### Data for review
◆ ◆ ◆ ◆
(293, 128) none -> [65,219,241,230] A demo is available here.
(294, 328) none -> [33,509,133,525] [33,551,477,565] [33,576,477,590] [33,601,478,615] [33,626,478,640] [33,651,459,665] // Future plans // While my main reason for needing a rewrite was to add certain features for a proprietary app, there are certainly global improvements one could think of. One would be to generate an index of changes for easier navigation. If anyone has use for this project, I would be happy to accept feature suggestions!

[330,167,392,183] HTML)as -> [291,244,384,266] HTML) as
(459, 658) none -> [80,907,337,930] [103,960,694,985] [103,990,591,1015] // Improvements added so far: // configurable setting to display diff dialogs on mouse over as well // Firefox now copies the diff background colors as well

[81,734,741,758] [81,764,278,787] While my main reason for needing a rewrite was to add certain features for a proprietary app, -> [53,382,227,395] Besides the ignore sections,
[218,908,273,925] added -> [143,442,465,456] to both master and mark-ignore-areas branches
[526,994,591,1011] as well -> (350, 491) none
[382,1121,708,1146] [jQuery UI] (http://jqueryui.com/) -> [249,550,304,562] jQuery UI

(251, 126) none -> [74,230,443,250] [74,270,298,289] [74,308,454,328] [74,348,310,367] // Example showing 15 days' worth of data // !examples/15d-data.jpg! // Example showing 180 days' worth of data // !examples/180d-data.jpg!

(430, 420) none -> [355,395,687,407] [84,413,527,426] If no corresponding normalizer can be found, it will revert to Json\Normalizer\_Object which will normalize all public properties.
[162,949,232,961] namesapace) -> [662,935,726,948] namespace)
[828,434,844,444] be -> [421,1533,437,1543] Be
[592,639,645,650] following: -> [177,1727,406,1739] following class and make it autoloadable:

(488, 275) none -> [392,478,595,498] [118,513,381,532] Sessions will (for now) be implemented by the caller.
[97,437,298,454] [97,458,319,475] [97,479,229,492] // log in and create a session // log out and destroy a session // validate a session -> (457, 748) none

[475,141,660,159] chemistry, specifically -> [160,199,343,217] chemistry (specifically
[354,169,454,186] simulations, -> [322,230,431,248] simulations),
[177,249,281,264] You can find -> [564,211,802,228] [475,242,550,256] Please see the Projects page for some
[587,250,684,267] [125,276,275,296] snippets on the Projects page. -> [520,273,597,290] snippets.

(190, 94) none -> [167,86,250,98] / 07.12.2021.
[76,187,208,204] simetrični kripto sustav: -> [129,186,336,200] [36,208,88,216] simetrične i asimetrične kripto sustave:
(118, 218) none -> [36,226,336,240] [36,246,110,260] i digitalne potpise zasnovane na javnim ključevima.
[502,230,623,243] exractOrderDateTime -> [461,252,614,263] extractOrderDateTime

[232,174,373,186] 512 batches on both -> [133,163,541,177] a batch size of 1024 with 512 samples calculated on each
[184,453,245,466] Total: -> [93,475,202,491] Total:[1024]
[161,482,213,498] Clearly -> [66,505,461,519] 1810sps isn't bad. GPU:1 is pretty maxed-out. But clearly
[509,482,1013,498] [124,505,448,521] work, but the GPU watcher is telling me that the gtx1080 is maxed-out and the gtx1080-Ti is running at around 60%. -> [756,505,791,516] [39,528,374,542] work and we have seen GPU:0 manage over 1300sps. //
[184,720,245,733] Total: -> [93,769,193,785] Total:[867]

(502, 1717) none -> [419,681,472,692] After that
◆ ◆ ◆ ◆
### Requirement
Everything from the line with "[232,174,373,186] 512 batches" through the final line of the entries above must be duplicated exactly; both ends belong, and no other line does.

### Solution below
[232,174,373,186] 512 batches on both -> [133,163,541,177] a batch size of 1024 with 512 samples calculated on each
[184,453,245,466] Total: -> [93,475,202,491] Total:[1024]
[161,482,213,498] Clearly -> [66,505,461,519] 1810sps isn't bad. GPU:1 is pretty maxed-out. But clearly
[509,482,1013,498] [124,505,448,521] work, but the GPU watcher is telling me that the gtx1080 is maxed-out and the gtx1080-Ti is running at around 60%. -> [756,505,791,516] [39,528,374,542] work and we have seen GPU:0 manage over 1300sps. //
[184,720,245,733] Total: -> [93,769,193,785] Total:[867]

(502, 1717) none -> [419,681,472,692] After that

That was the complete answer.